Ela começou a sofrer agressões de todas as partes, teve o seu celular tomado por um dos manifestantes e foi, de acordo com o seu relato, chamada a atenção por um policial que estava no local. “Ele me disse, sem interceder e nem tomar nenhuma atitude contra os agressores: ‘Você é minoria aqui. Vai embora e para de causar confusão’. A única coisa que este policial fez foi recuperar o meu telefone, que havia sido roubado e me mandou embora. Só consegui chegar em casa sem ser agredida novamente porque uma mulher e dois jovens me acompanharam”.

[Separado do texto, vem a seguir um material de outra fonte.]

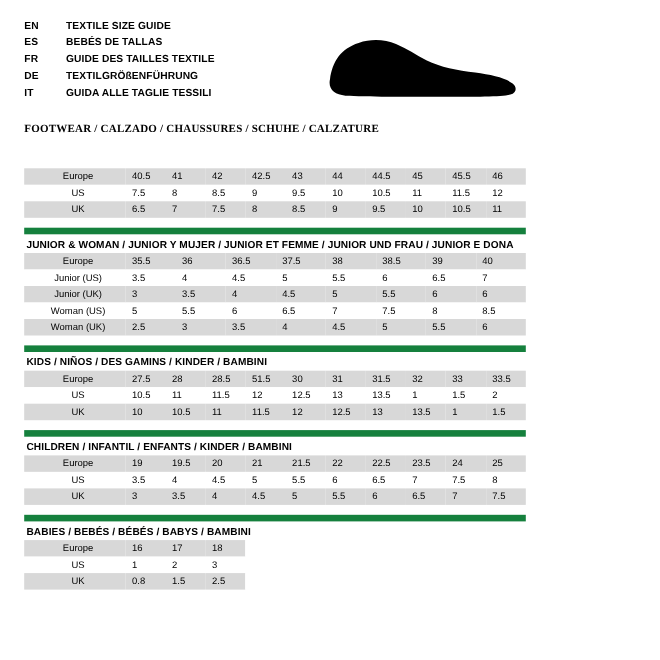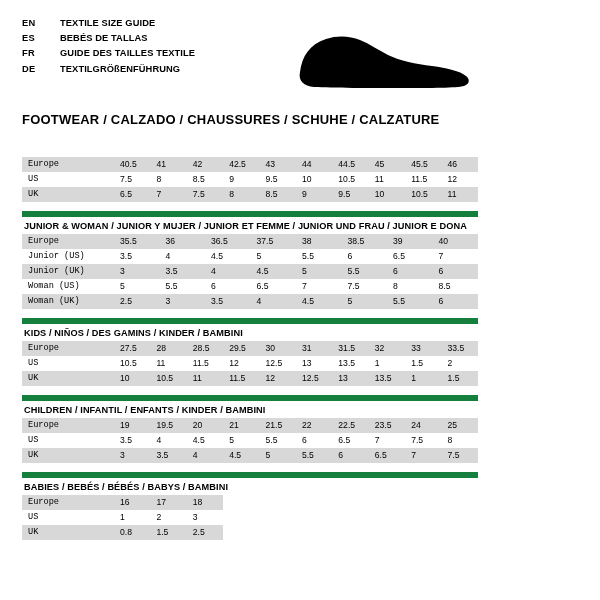--- a/index.html
+++ b/index.html
@@ -59,24 +59,25 @@
     right: 28px;
     width: 180px;
     height: 72px;
   }
   .shoe-wrap svg {
     display: block;
   }
 
   .category-line {
     padding: 0 22px;
-    font-size: 13px;
+    font-size: 10px;
     font-weight: bold;
     letter-spacing: 0.2px;
     margin-top: 2px;
+    font-family: Liberation Serif, serif;
   }
 
   
   .section {
     padding: 0 22px;
   }
   .section-title {
     font-size: 9.2px;
     font-weight: bold;
     letter-spacing: 0.1px;
@@ -92,22 +93,21 @@
   }
   table.size-table td {
     font-size: 8.6px;
     height: 15px;
     line-height: 15px;
     padding: 0 0 0 6px;
     vertical-align: middle;
     white-space: nowrap;
   }
   table.size-table td.rowlabel {
-    text-align: left;
-    font-family: Liberation Mono, monospace;
+    text-align: center;
   }
   table.size-table tr.shaded td {
     background: #d8d8d8;
   }
   table.size-table tr.plain td {
     background: #ffffff;
   }
   .spacer-sm { height: 9px; }
 
   
@@ -129,20 +129,24 @@
         <div class="lang-title">BEBÉS DE TALLAS</div>
       </div>
       <div class="lang-row">
         <div class="lang-code">FR</div>
         <div class="lang-title">GUIDE DES TAILLES TEXTILE</div>
       </div>
       <div class="lang-row">
         <div class="lang-code">DE</div>
         <div class="lang-title">TEXTILGRÖßENFÜHRUNG</div>
       </div>
+      <div class="lang-row">
+        <div class="lang-code">IT</div>
+        <div class="lang-title">GUIDA ALLE TAGLIE TESSILI</div>
+      </div>
     </div>
 
     <div class="shoe-wrap">
       <svg width="180" height="72" viewBox="0 0 180 72" xmlns="http://www.w3.org/2000/svg">
         <path fill="#000000" d="M8 46 C10 30 18 18 34 13 C46 9 58 10 68 14 C78 18 86 24 96 29 C108 35 124 38 140 40 C155 42 168 45 174 50 C178 53 178 58 172 60 C164 62 140 62 110 62 C78 62 40 62 22 61 C12 60 6 55 8 46 Z"></path>
         <path fill="#ffffff" d="M20 55 C40 58 90 59 140 58 C155 58 166 57 172 56 C168 54 156 52 140 51 C112 49 70 48 42 48 C30 48 22 50 20 55 Z" opacity="0.0"></path>
       </svg>
     </div>
   </div>
 
@@ -263,21 +267,21 @@
 
   <div class="section">
     <div class="section-title">KIDS / NIÑOS / DES GAMINS / KINDER / BAMBINI</div>
     <table class="size-table">
       <tbody>
           <tr class="shaded">
         <td class="rowlabel col-label">Europe</td>
         <td>27.5</td>
         <td>28</td>
         <td>28.5</td>
-        <td>29.5</td>
+        <td>51.5</td>
         <td>30</td>
         <td>31</td>
         <td>31.5</td>
         <td>32</td>
         <td>33</td>
         <td>33.5</td>
       </tr>
       <tr class="plain">
         <td class="rowlabel col-label">US</td>
         <td>10.5</td>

Ao postar o vídeo da agressão, Sara descreveu a cena:

“Eles me atacaram, me jogaram no chão, puxaram meu cabelo, me bateram na cara, cuspiram em min, chamaram Marielle de vagabunda. Uma mulher tentou tirar minha roupa, falando que roupa vermelha na avenida paulista não pode. Eu adoro vermelho. Nem sabia do ato antes de sair da casa.”

No momento em que dava a entrevista, Sara contou à Fórum que estava machucada ainda, com algumas dores e precisava ir ao hospital. Perguntada pela reportagem se foi à delegacia fazer boletim de ocorrência e exame de corpo delito, ela disse sem titubear: “Não confio na polícia brasileira. Nem naquele policial que ignorou que eu estava apanhando na rua e nem nos que eu iria encontrar na delegacia”.